Xxxxxxx”) (Bengtson, Shelton, X. Xxxxxxx and X. Xxxxxxx are referred to
individually herein as a “Seller,”
and collectively, as the "Sellers")
entered into a Stock Purchase Agreement effective as of December 1, 2007 (as
thereafter amended and supplemented, the “Purchase
Agreement”). The Purchase Agreement was amended and extended
by agreement effective March 1, 2009 (the “First
Extension”). The Buyer, MM&S and the Sellers are referred to
collectively herein as the "Parties."
B. Pursuant
to the Purchase Agreement, Buyer acquired from Sellers 51% of the issued and
outstanding capital stock of MM&S.
C. The
Purchase Agreement, Sections 2.3 and 2.4, granted to the Buyer and to the
Seller, respectively, certain options regarding the remaining 49% of the issued
and outstanding capital stock of MM&S.
D. Pursuant
to the First Extension, the Parties supplemented and amended the Purchase
Agreement by terminating the Buyer’s and Sellers’ Options and providing for the
purchase and sale of the remaining shares of MM&S capital stock on the terms
contained therein. The period to consummate the purchase and sale was extended
to March 31, 2010.
E. The
Parties now desire to extend the period for closing of the purchase and sale of
the Remaining MM&S Shares on the terms and subject to the conditions and the
consideration contained in this Second Extension.
NOW
THEREFORE, in consideration of the understandings and the mutual promises herein
made, and in consideration of the representations, warranties, and covenants
herein contained, the Parties agree as follows.
ARTICLE
1
DEFINITIONS
1.1 Defined Terms.
In this
Agreement terms will have the same meaning as defined within the Purchase
Agreement and the First Extension with the following addition or
substitution:
"Purchase
Price" has the meaning set forth in Section 3.1, below.
ARTICLE
2
CONSIDERATION
2.1 Payments to Extend Purchase
Period. As consideration and an inducement to Sellers for the
extension of time to complete the purchase of the Remaining MM&S Shares
hereunder, Buyer shall deliver to Sellers within thirty (30) days of the
execution of this Second Extension, one hundred fifty thousand (150,000) shares
(in the aggregate) of Buyer’s common stock (the fair market value of which as of
the effective date hereof to be credited against the payment of the Purchase
Price for the Remaining MM&S Shares), allocated among Sellers as
follows:
(i) Fifty thousand (50,000)
shares collectively to X. Xxxxxxx and X. Xxxxxxx;
(ii) Fifty thousand
(50,000) shares to Xxxxxxxx; and
(iii) Fifty thousand
(50,000) shares to Xxxxxxx
In
addition, Buyer hereby waives the payment due to Buyer by MM&S in the amount
of ten thousand dollars ($10,000) for April 2010.

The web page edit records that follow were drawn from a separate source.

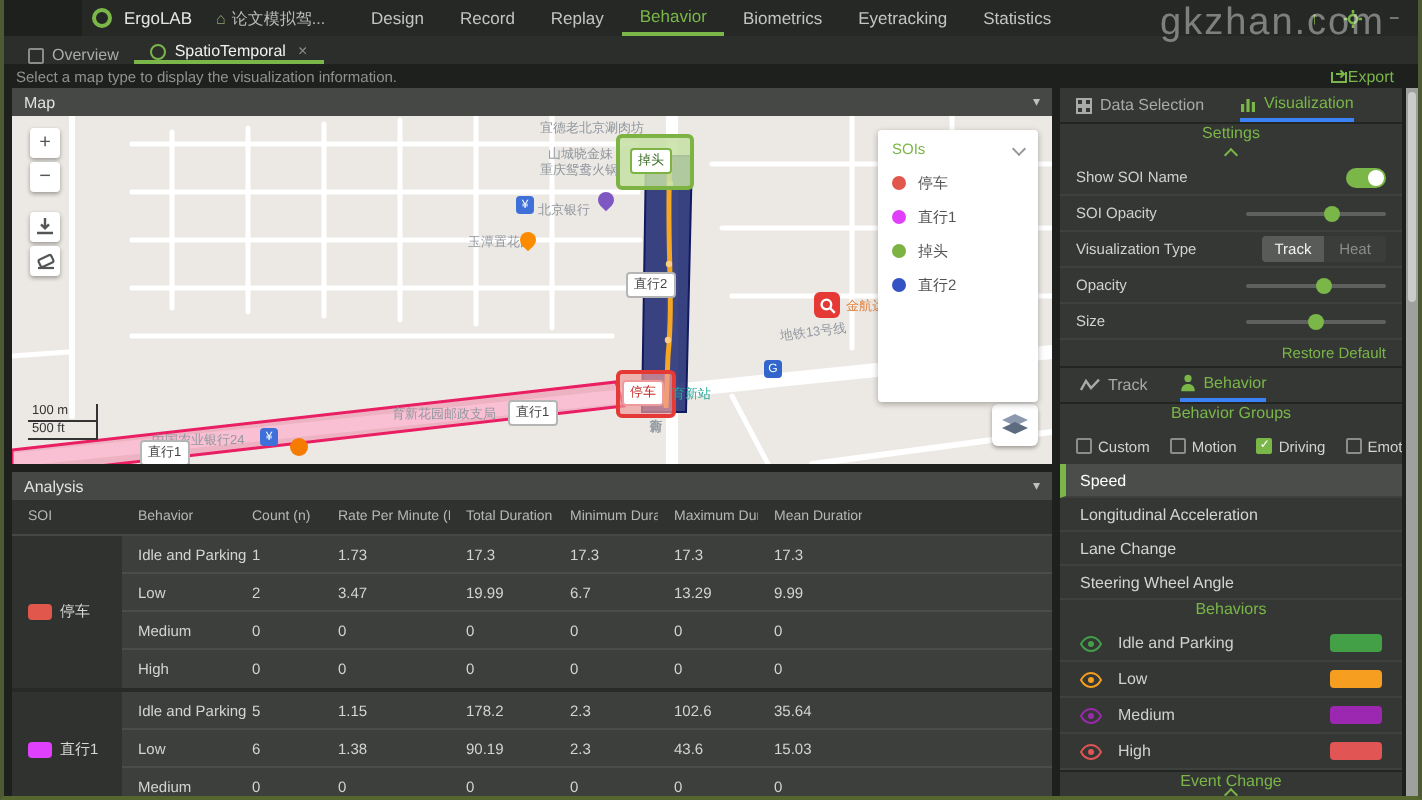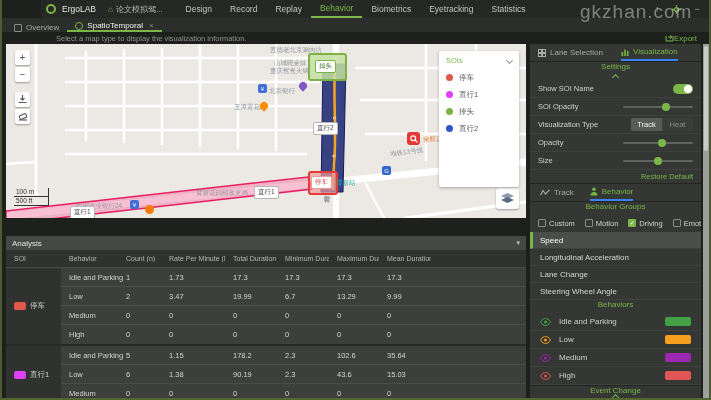"Select a map type to" #msgbar { padding-left: 48px -> none }
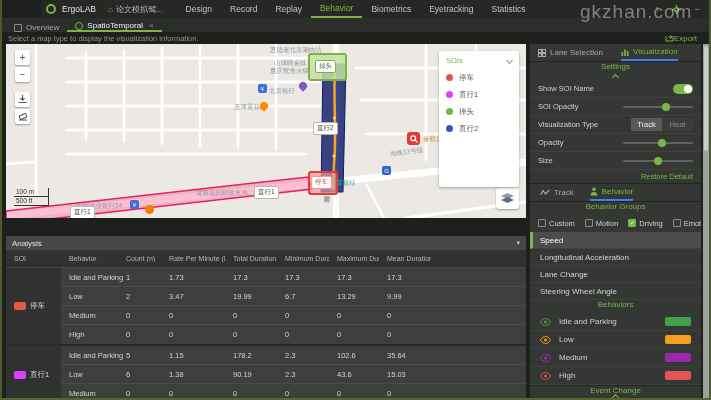"Map" div.panel-head { html: none -> <div> <span>Map</span> <span>▾</span> </div> }
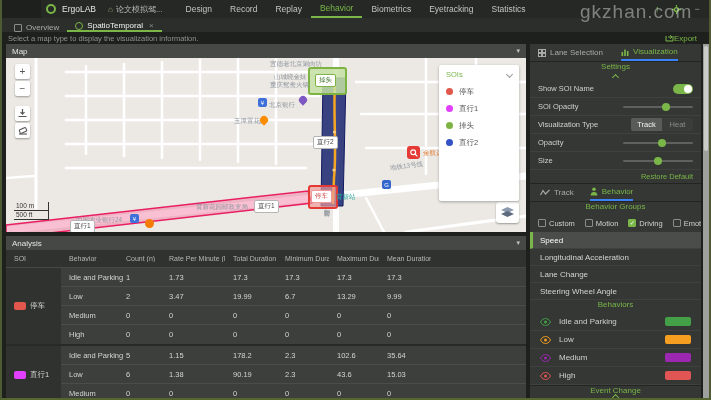"Lane Selection" span { text: Lane -> Data }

2.2 Purchase of Additional
Shares. In consideration of the delivery of the Buyer’s common
stock under Section 2.1 above and the following cash payments to the Sellers,
the ownership interest of Buyer is hereby increased to 53.145% of the total
issued and outstanding capital stock of MM&S. Sellers shall
deliver shares representing such increased ownership interest to Buyer within
thirty (30) days of the date of execution of this Second
Extension. Payment for these additional shares of MM&S shall be
made as follows: Over a twelve-month period commencing May 2010, Buyer shall
make equal monthly payments (i) totaling forty-eight thousand dollars ($48,000)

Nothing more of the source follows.